> _What the task asks_
Wherever a line of the records contains "Toothbrush", copy that line.
Provided material Block Start
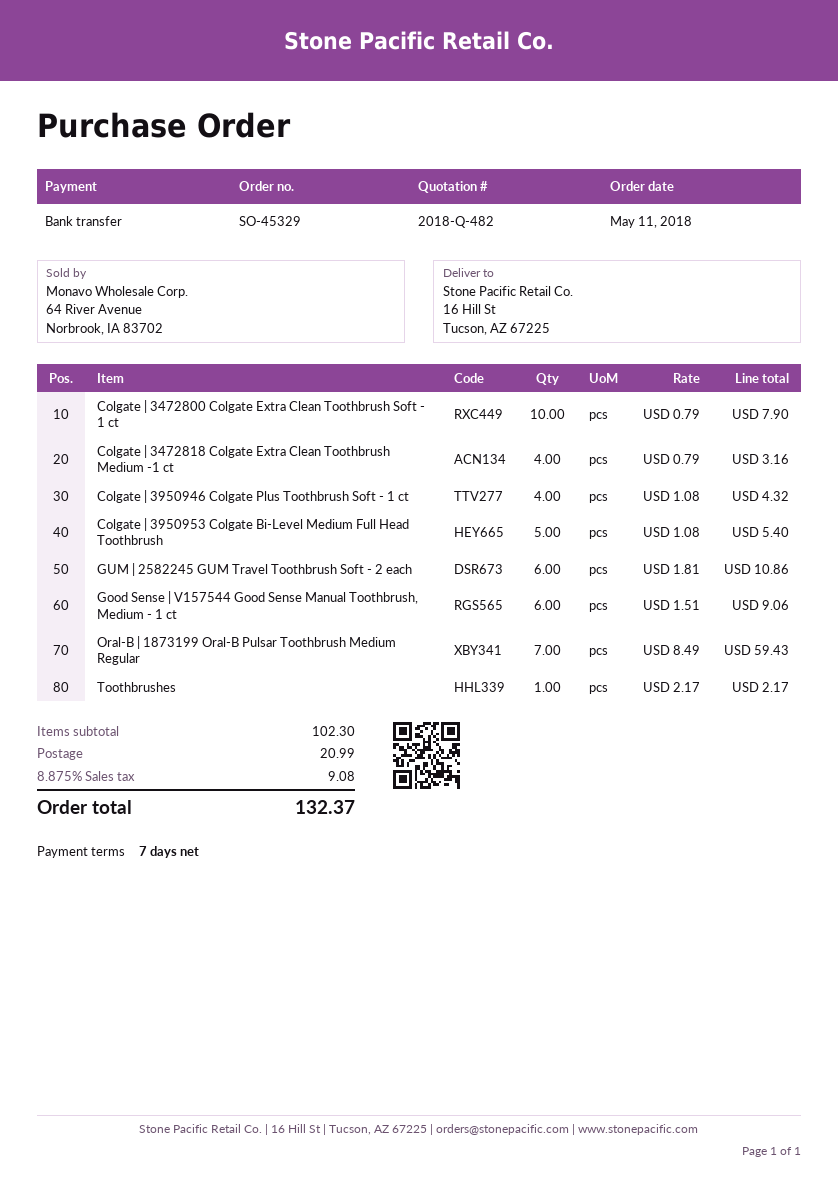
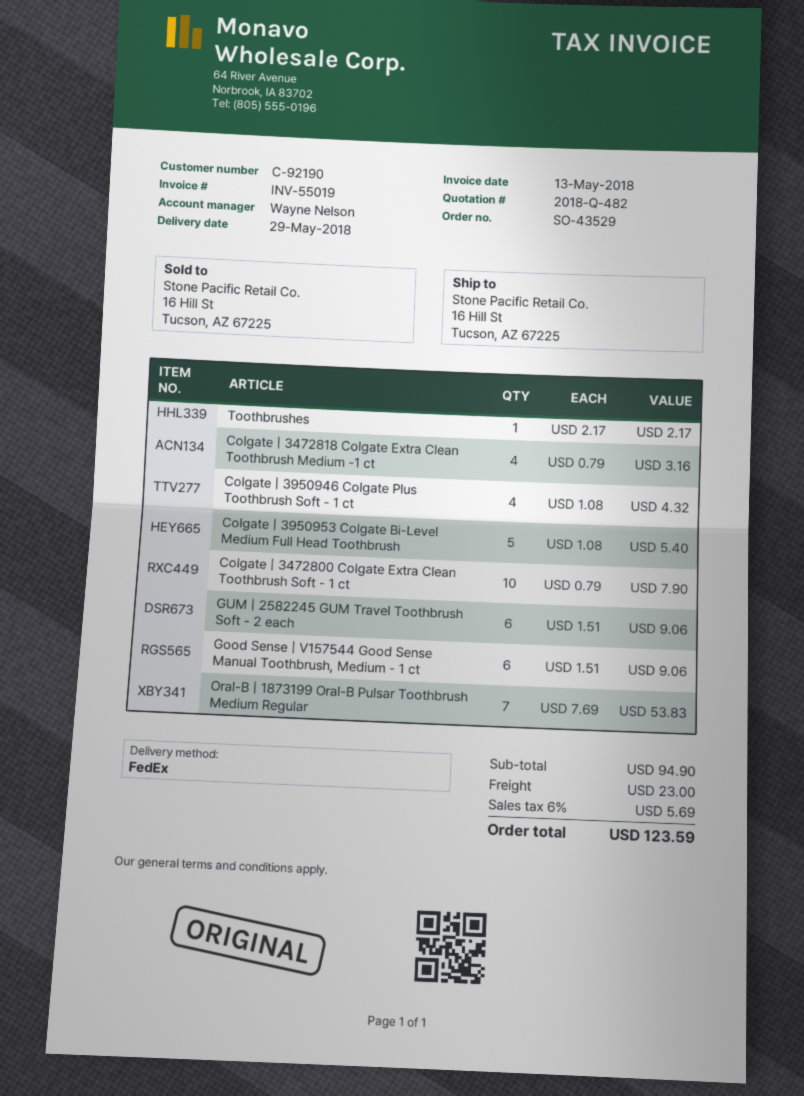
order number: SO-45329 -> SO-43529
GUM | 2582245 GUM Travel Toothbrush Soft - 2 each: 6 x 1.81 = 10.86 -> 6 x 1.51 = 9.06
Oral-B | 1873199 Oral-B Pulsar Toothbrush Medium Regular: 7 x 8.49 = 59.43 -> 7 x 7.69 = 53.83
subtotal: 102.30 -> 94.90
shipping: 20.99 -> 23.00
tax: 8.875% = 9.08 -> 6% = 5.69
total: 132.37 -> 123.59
Provided material Block End
> _Your response_
GUM | 2582245 GUM Travel Toothbrush Soft - 2 each: 6 x 1.81 = 10.86 -> 6 x 1.51 = 9.06
Oral-B | 1873199 Oral-B Pulsar Toothbrush Medium Regular: 7 x 8.49 = 59.43 -> 7 x 7.69 = 53.83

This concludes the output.